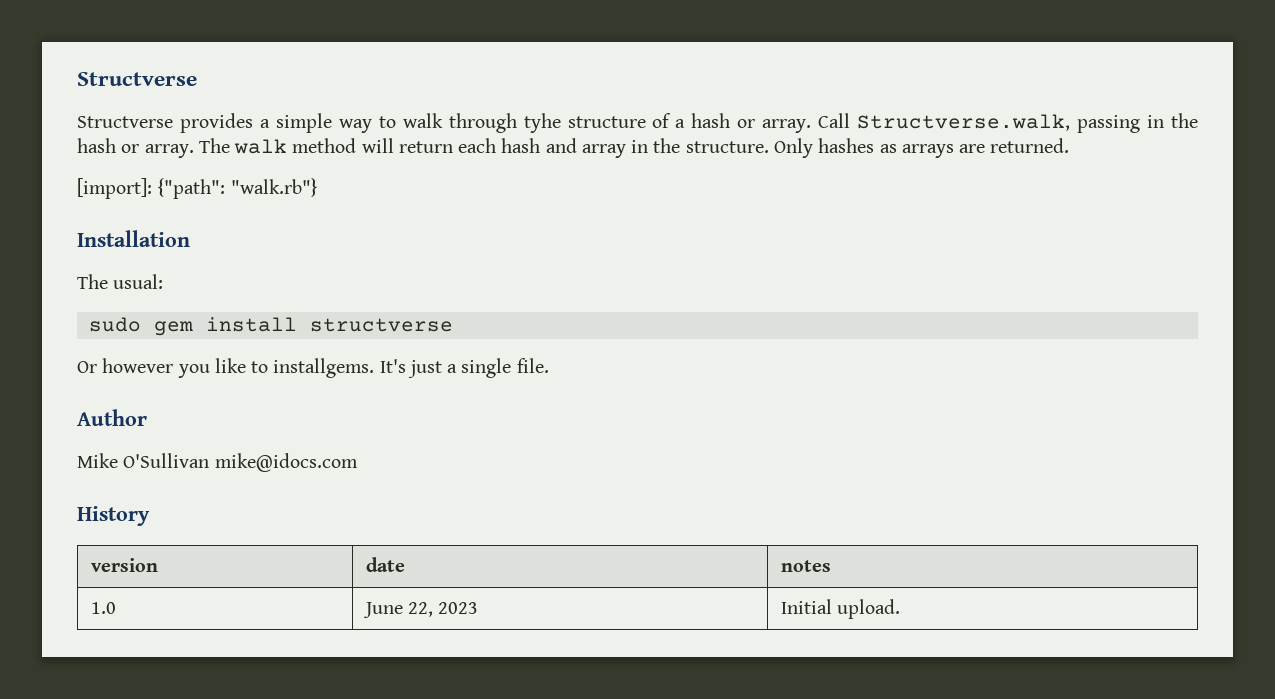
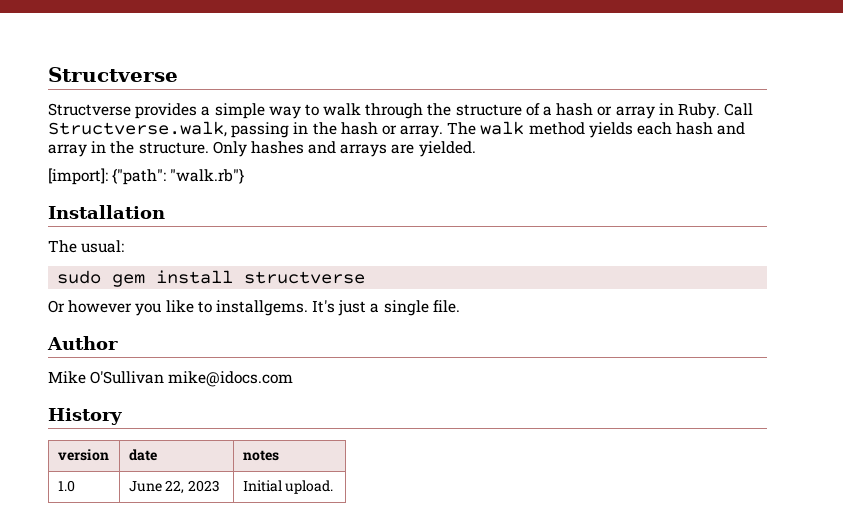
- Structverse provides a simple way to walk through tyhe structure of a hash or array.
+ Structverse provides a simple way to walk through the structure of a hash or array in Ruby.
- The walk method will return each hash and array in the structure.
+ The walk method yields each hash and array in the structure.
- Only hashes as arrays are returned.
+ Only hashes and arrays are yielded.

(What you need to do):
Reproduce nothing but the lines from the line containing "- Only hashes as arrays are returned." to the last line of the data, each exactly as written.

(Response below):
- Only hashes as arrays are returned.
+ Only hashes and arrays are yielded.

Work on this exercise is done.